ASSIGNMENT:
Copy out each line of the data below in which "Shelburne" appears.

===

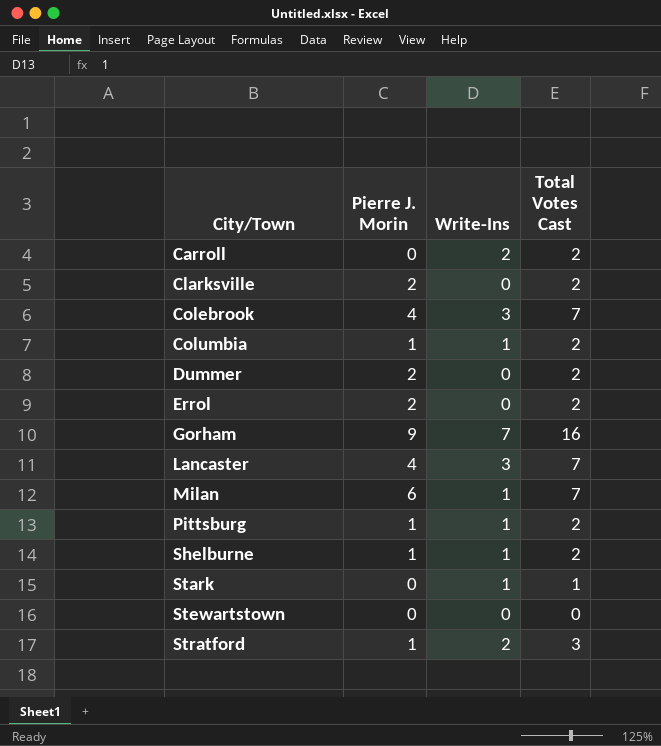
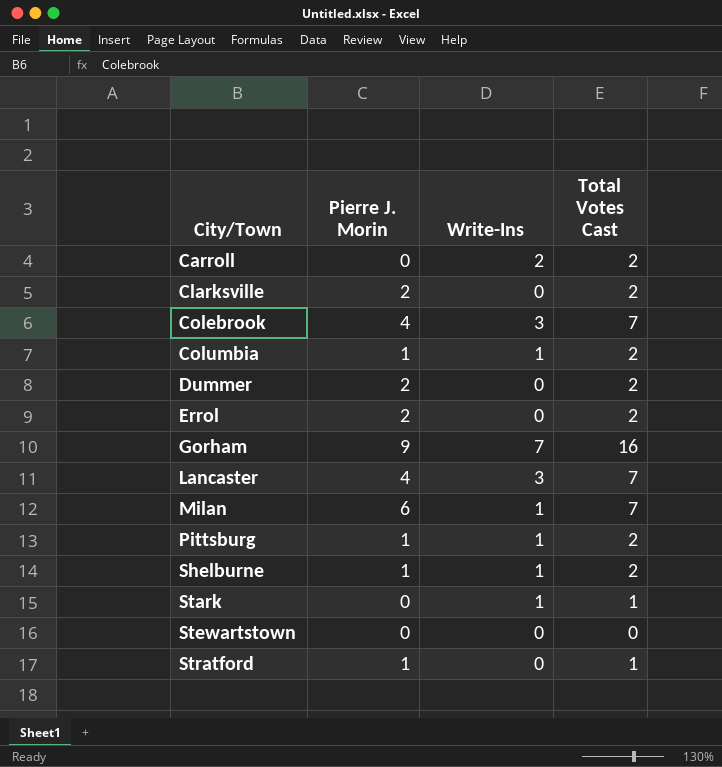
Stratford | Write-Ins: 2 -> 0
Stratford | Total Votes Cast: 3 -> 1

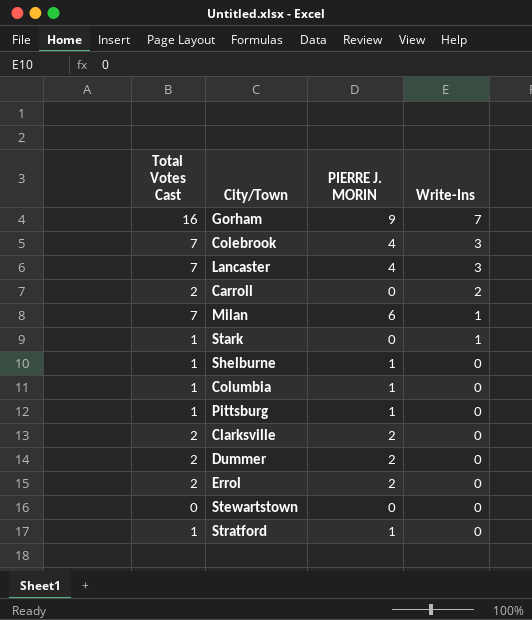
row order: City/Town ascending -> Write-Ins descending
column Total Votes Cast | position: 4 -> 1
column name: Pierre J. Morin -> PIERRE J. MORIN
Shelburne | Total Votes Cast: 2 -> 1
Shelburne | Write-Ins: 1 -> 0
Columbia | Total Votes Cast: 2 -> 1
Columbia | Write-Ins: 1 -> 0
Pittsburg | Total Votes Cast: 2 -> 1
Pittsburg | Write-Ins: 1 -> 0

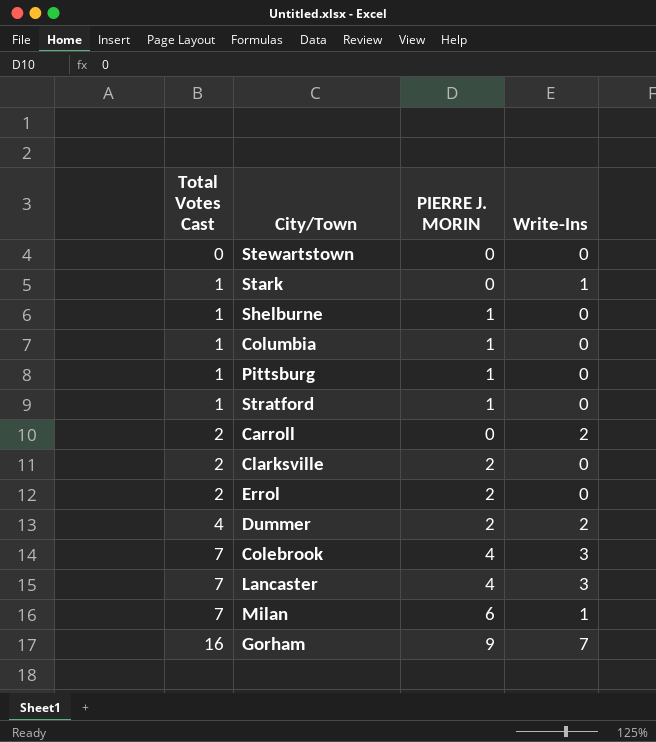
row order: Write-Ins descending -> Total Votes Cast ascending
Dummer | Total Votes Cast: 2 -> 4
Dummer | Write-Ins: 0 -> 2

===

SOLUTION TO THIS TASK:
Shelburne | Total Votes Cast: 2 -> 1
Shelburne | Write-Ins: 1 -> 0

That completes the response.